01/25/2016
Chicago Tribune Report
On the second Saturday of the month, cars would line the lengthy driveway at the Orland Township Highway Department and spill out onto Wolf Road as throngs of people came to recycle their electronics.
Volunteers helped unload the hefty TV consoles and computers, as the township's recycling station took in about 500,000 pounds of items last year, Highway Commissioner Brian Younker said. The township sold the discarded electronics to a recycling firm to raise money for scholarships for high school seniors.
Now, the recycling center is gated shut, having closed recently, at least temporarily.

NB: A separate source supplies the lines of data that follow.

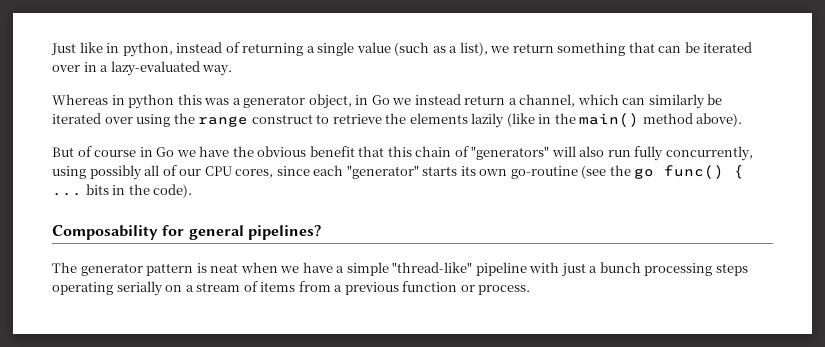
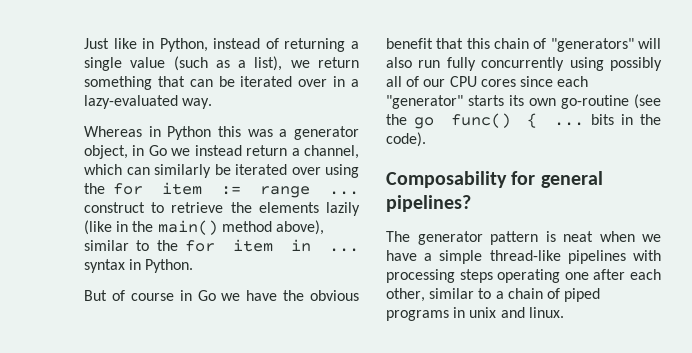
- Just like in python, instead of returning a single value (such as a list), we return something that can be iterated over in a lazy-evaluated way.
+ Just like in Python, instead of returning a single value (such as a list), we return something that can be iterated over in a lazy-evaluated way.
- Whereas in python this was a generator object, in Go we instead return a channel, which can similarly be iterated over using the range construct to retrieve the elements lazily (like in the main() method above).
+ Whereas in Python this was a generator object, in Go we instead return a channel, which can similarly be iterated over using the for item := range ... construct to retrieve the elements lazily (like in the main() method above), similar to the for item in ... syntax in Python.
- But of course in Go we have the obvious benefit that this chain of "generators" will also run fully concurrently, using possibly all of our CPU cores, since each "generator" starts its own go-routine (see the go func() { ... bits in the code).
+ But of course in Go we have the obvious benefit that this chain of "generators" will also run fully concurrently using possibly all of our CPU cores since each "generator" starts its own go-routine (see the go func() { ... bits in the code).
- The generator pattern is neat when we have a simple "thread-like" pipeline with just a bunch processing steps operating serially on a stream of items from a previous function or process.
+ The generator pattern is neat when we have a simple thread-like pipelines with processing steps operating one after each other, similar to a chain of piped programs in unix and linux.

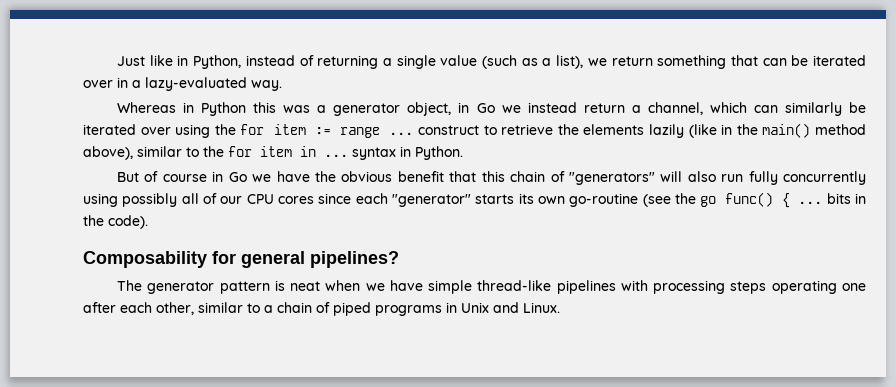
- The generator pattern is neat when we have a simple thread-like pipelines with processing steps operating one after each other, similar to a chain of piped programs in unix and linux.
+ The generator pattern is neat when we have simple thread-like pipelines with processing steps operating one after each other, similar to a chain of piped programs in Unix and Linux.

"People are mad at us, but it got to the point where our recycler had to start charging us per pound so we had to stop. We couldn't afford it," Younker said.
Orland Township is just one example, though a major one, of what's happening and will continue to happen across Illinois unless the state formula regarding electronics recycling is changed, he said.

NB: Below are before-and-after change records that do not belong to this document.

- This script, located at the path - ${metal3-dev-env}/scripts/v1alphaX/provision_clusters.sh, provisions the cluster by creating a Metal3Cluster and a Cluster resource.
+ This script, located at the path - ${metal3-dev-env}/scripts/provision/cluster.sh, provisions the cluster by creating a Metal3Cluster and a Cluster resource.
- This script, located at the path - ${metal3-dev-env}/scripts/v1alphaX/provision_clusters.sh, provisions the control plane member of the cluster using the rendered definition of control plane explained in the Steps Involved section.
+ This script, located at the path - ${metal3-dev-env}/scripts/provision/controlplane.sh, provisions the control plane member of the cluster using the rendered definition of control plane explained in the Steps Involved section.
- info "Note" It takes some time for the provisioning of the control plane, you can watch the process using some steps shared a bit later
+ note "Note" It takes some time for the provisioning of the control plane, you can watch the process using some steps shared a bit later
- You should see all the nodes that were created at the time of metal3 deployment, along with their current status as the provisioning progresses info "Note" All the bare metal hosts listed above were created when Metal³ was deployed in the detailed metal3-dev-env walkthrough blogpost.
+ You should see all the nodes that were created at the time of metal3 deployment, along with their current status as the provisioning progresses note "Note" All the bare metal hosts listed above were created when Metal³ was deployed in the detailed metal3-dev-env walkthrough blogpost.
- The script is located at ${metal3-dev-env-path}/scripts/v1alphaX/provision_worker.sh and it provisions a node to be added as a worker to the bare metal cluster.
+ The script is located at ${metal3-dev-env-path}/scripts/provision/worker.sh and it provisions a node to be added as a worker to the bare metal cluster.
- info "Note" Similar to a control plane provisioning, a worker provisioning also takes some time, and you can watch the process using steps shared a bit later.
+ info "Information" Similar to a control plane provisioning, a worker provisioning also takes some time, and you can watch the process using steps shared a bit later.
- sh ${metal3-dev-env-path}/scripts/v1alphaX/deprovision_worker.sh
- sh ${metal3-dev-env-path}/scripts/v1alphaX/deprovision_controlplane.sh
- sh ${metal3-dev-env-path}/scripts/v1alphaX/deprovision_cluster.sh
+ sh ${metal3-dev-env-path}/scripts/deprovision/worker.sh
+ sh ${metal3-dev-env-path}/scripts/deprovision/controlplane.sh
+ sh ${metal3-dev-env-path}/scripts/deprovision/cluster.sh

Electronics recycling may become as scarce as a Beta video player by this summer, according to some environmentalists.
After three years of banning electronics from landfills, Illinois' recycling program may be a victim of its success and what some see as the built-in obsolescence of electronics.
"It has been a huge success and has kept 160 million pounds of electronics out of the landfill," said Michelle Bentley, of the Illinois Environmental Protection Agency's electronic recycling program.